From the listing below, extract every line containing "Unique".

.....

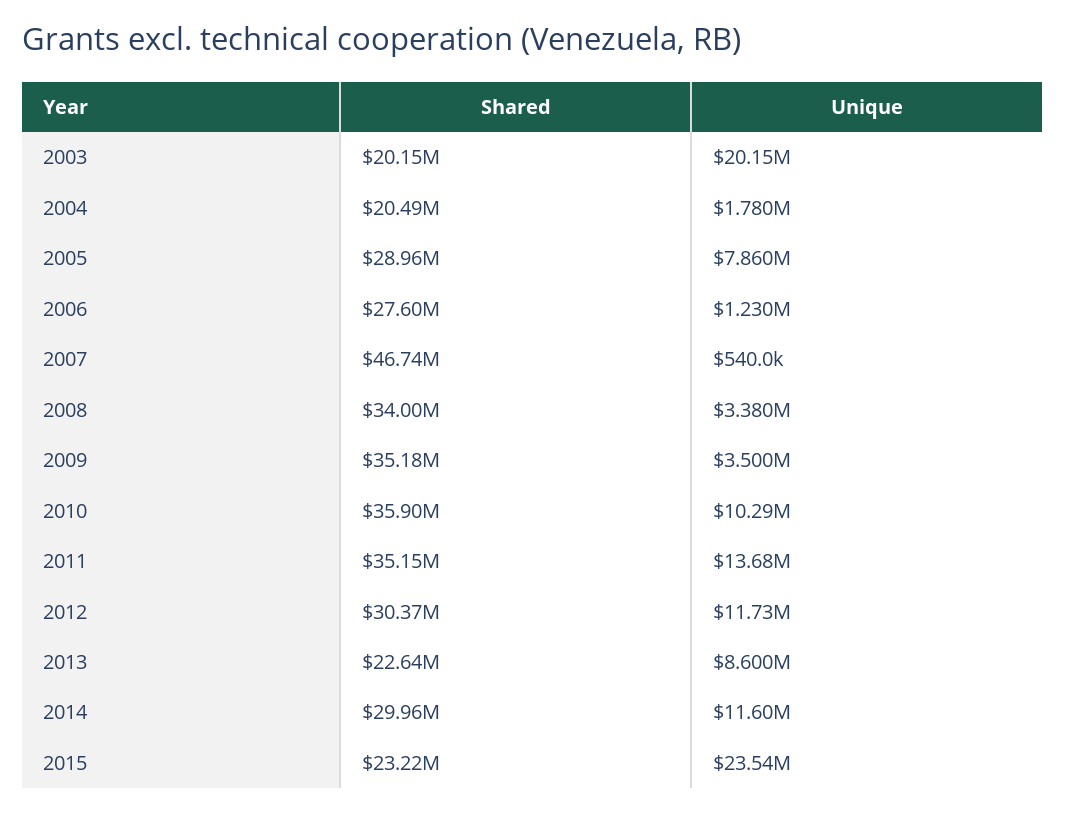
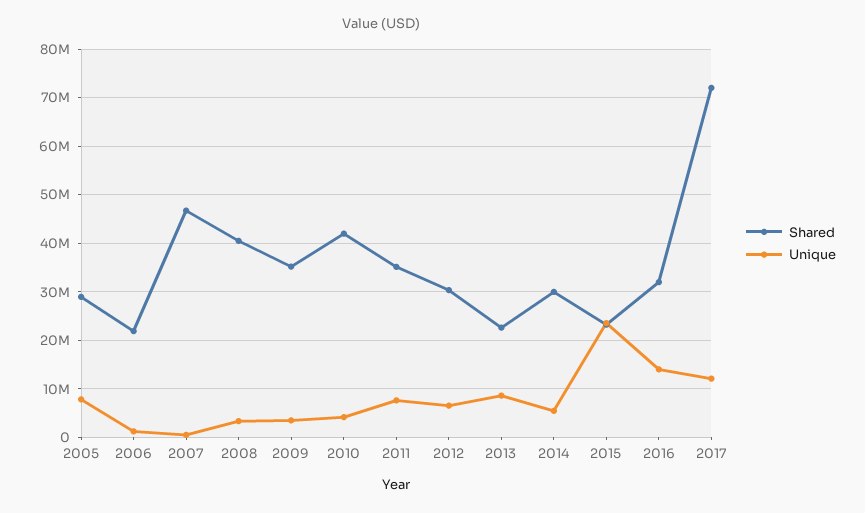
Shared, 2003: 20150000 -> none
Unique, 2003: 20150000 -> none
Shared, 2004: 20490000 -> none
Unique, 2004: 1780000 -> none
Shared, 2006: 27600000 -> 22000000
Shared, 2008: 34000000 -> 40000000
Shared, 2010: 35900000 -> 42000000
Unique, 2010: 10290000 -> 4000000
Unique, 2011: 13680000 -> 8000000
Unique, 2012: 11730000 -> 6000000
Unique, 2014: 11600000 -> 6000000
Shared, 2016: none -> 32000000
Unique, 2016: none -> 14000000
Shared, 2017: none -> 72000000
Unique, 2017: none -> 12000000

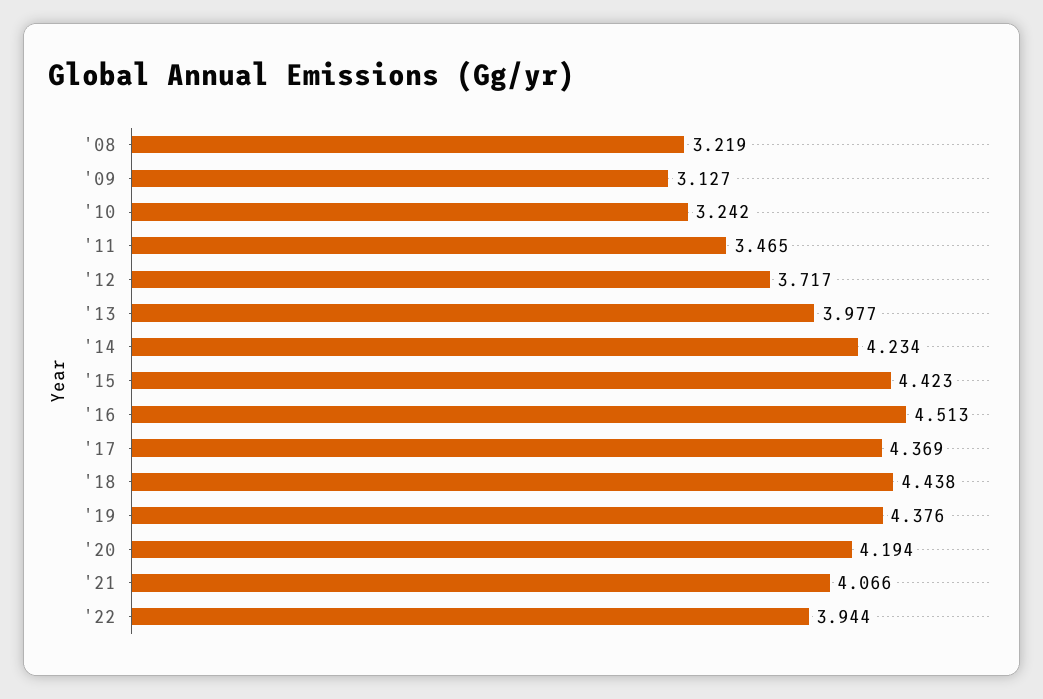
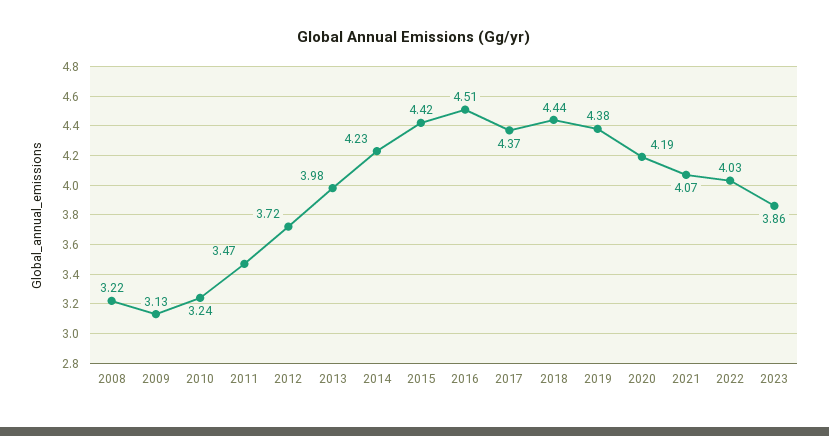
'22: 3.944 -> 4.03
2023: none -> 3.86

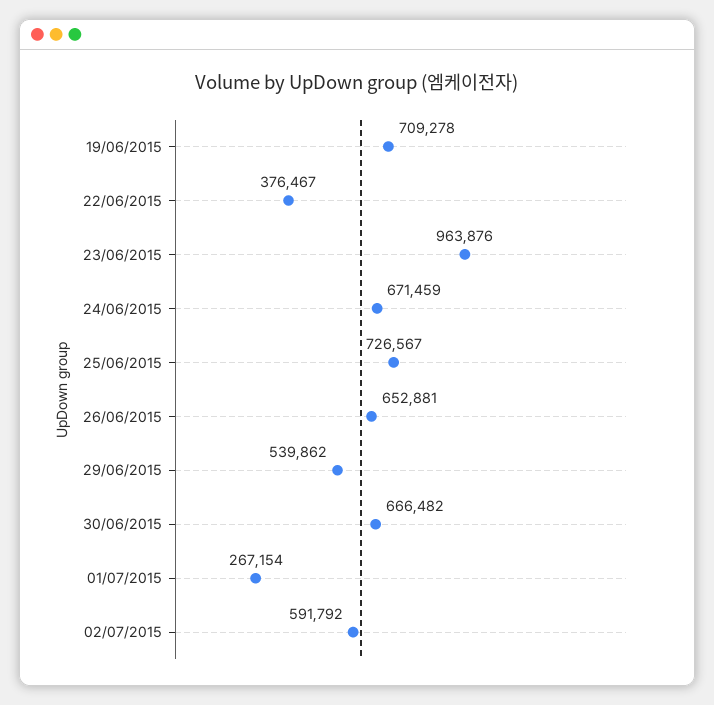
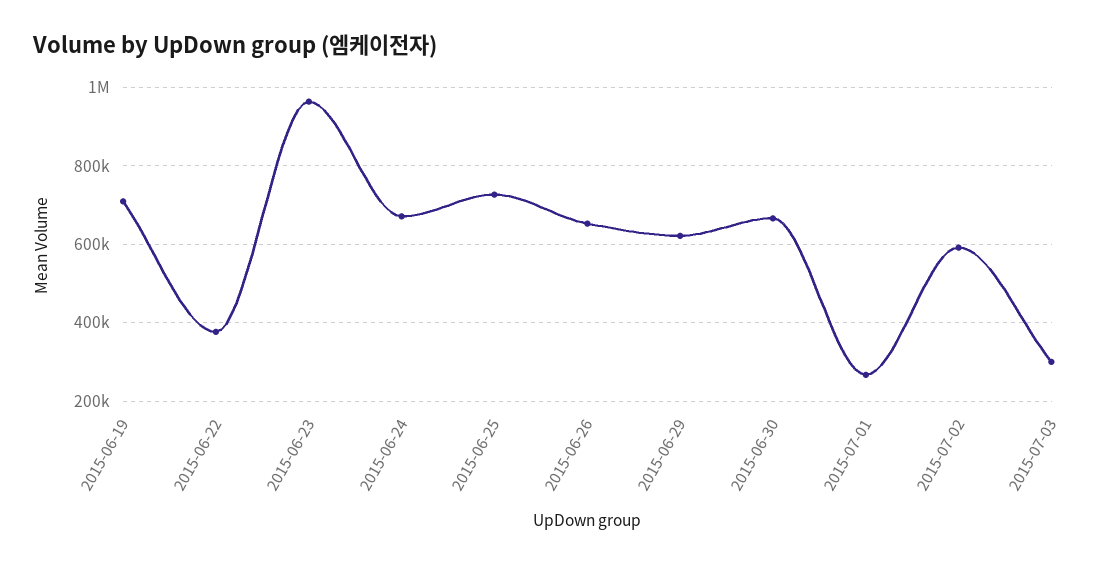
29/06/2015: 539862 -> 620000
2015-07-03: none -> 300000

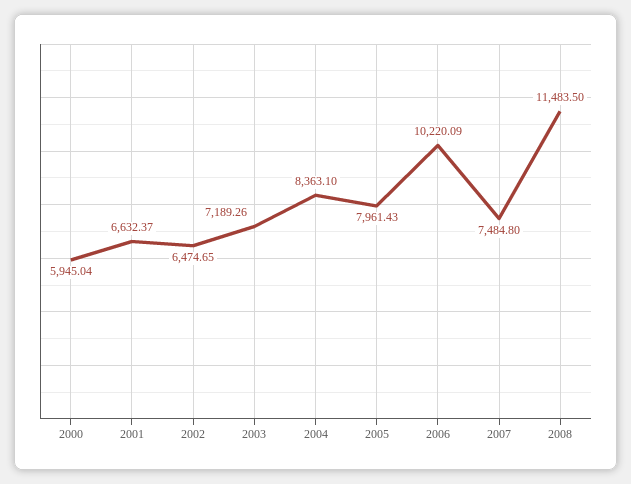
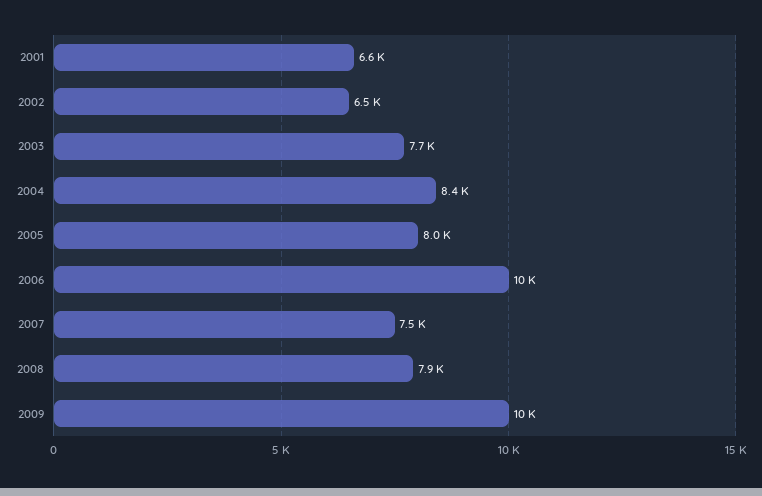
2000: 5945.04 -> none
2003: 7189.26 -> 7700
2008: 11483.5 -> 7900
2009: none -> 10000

.....

▶ **Output of the exercise**
Unique, 2003: 20150000 -> none
Unique, 2004: 1780000 -> none
Unique, 2010: 10290000 -> 4000000
Unique, 2011: 13680000 -> 8000000
Unique, 2012: 11730000 -> 6000000
Unique, 2014: 11600000 -> 6000000
Unique, 2016: none -> 14000000
Unique, 2017: none -> 12000000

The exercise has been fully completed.